▶ **Task objective**
When the line with "html: <div> <span>Constants.class</span>" appears below, start repeating lines exactly, and keep going through the line with "obere Steuerkette gemäß"; add nothing outside that span.

____________

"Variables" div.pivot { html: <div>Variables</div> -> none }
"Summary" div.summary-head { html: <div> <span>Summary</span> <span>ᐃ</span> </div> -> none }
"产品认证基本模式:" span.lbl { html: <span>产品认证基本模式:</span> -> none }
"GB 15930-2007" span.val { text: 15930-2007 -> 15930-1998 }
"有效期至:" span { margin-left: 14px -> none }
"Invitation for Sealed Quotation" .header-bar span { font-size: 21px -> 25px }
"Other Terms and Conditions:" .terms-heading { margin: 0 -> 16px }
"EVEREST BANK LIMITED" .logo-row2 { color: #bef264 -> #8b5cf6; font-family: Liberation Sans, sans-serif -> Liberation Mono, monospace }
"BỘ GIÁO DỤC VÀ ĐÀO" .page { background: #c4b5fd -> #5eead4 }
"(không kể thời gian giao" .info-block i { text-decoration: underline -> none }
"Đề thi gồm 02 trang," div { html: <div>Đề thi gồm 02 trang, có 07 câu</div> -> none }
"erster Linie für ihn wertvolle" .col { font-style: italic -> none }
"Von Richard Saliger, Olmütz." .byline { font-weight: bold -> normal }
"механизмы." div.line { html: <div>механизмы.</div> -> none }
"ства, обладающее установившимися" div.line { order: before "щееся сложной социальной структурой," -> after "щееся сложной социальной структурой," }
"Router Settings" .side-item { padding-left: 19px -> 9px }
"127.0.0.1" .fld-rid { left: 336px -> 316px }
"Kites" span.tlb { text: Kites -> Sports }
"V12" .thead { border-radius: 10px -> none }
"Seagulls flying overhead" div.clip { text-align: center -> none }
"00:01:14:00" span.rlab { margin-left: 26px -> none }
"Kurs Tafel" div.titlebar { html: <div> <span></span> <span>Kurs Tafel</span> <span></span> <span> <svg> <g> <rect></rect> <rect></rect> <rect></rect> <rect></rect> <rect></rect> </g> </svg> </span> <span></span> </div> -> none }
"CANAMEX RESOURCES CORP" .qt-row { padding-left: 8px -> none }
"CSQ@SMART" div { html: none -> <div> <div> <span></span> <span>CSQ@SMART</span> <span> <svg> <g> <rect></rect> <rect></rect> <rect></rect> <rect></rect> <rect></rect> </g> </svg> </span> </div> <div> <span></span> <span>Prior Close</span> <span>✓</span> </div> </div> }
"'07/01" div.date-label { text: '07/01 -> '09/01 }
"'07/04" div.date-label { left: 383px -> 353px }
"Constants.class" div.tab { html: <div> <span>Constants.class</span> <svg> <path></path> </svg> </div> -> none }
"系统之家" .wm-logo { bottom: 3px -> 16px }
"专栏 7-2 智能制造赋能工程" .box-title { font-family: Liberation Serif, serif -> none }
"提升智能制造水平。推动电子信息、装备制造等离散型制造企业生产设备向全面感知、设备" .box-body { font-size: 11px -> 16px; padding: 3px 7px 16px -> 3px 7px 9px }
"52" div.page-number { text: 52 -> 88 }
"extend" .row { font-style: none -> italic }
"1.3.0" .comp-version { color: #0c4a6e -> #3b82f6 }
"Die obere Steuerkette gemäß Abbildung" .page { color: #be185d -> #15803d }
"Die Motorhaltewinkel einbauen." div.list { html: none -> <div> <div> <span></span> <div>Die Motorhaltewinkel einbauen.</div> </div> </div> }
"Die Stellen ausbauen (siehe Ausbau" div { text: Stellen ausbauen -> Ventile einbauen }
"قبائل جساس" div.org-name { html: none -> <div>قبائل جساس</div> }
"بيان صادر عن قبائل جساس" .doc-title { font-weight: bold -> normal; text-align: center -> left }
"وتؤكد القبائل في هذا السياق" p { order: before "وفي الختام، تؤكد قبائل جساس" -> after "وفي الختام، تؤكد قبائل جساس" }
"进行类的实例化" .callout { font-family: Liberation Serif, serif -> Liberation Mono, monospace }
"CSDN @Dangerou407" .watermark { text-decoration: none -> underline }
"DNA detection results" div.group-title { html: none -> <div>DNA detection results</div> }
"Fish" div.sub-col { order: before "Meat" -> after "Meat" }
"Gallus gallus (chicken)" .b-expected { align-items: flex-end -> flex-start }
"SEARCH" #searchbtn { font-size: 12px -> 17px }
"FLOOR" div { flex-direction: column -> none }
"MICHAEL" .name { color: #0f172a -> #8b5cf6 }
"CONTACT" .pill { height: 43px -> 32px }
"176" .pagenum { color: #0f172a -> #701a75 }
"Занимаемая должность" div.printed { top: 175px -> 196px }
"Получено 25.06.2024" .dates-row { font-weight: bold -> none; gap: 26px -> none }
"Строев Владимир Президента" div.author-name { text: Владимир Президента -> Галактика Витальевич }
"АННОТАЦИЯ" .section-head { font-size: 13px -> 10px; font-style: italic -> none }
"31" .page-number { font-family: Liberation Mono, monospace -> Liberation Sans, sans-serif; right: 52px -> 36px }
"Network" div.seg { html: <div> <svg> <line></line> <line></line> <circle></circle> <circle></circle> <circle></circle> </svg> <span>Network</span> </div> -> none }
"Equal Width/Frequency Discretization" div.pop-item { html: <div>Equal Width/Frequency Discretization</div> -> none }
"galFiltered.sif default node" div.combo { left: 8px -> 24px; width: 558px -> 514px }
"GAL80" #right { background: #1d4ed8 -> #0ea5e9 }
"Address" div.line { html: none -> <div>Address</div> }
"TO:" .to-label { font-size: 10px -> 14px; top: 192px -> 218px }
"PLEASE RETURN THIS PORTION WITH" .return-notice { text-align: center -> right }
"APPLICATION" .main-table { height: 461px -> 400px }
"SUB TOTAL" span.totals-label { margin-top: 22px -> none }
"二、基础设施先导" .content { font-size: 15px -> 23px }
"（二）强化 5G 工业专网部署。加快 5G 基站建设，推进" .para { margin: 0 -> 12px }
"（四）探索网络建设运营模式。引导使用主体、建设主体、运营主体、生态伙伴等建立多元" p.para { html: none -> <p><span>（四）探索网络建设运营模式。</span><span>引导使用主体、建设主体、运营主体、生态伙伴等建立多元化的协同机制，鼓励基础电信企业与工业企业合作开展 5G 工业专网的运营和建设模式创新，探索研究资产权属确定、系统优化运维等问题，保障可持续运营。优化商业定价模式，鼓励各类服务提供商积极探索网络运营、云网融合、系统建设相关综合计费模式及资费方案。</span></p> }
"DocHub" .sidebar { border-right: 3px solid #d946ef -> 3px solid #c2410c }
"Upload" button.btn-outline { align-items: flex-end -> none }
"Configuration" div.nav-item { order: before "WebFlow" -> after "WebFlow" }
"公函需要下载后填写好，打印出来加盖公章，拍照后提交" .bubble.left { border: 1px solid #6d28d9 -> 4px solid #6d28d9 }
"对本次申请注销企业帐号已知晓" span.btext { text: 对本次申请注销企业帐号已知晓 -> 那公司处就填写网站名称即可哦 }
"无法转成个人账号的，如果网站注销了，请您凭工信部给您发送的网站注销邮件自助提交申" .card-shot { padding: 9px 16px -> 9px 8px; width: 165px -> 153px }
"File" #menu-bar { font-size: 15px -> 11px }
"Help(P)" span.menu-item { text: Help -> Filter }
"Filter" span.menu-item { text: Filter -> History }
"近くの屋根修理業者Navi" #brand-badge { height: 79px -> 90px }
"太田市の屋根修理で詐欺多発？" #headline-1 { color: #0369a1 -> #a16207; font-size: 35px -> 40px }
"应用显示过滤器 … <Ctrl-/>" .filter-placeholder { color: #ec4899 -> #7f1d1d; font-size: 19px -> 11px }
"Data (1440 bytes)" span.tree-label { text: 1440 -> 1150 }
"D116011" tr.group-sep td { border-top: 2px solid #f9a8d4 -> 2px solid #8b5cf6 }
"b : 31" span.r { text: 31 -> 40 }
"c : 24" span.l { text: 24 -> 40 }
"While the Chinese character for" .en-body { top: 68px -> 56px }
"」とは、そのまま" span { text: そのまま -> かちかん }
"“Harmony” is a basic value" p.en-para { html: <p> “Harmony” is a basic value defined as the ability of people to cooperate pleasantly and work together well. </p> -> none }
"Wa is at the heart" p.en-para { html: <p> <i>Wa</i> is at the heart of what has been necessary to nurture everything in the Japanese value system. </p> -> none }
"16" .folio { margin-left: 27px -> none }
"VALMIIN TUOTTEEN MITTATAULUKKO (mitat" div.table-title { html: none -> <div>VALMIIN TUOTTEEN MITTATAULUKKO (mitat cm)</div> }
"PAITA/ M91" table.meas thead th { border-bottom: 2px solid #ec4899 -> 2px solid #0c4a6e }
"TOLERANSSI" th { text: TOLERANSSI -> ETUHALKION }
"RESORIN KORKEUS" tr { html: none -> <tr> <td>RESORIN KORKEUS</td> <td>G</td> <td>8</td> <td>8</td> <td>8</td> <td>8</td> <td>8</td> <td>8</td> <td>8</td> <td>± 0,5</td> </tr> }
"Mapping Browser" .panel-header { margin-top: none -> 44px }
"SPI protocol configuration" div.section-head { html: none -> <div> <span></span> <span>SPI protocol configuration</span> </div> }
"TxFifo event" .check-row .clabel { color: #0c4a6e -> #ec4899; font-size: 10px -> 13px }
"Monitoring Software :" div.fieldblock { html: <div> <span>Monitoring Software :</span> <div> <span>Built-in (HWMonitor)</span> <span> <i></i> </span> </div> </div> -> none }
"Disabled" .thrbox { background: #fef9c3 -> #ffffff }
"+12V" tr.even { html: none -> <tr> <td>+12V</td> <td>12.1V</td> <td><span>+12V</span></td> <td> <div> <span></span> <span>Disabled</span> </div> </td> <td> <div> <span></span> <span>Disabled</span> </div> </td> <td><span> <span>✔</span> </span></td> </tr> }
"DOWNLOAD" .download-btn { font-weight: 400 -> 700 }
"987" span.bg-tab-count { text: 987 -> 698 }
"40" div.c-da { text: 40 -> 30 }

____________

▶ **Solved exercise**
"Constants.class" div.tab { html: <div> <span>Constants.class</span> <svg> <path></path> </svg> </div> -> none }
"系统之家" .wm-logo { bottom: 3px -> 16px }
"专栏 7-2 智能制造赋能工程" .box-title { font-family: Liberation Serif, serif -> none }
"提升智能制造水平。推动电子信息、装备制造等离散型制造企业生产设备向全面感知、设备" .box-body { font-size: 11px -> 16px; padding: 3px 7px 16px -> 3px 7px 9px }
"52" div.page-number { text: 52 -> 88 }
"extend" .row { font-style: none -> italic }
"1.3.0" .comp-version { color: #0c4a6e -> #3b82f6 }
"Die obere Steuerkette gemäß Abbildung" .page { color: #be185d -> #15803d }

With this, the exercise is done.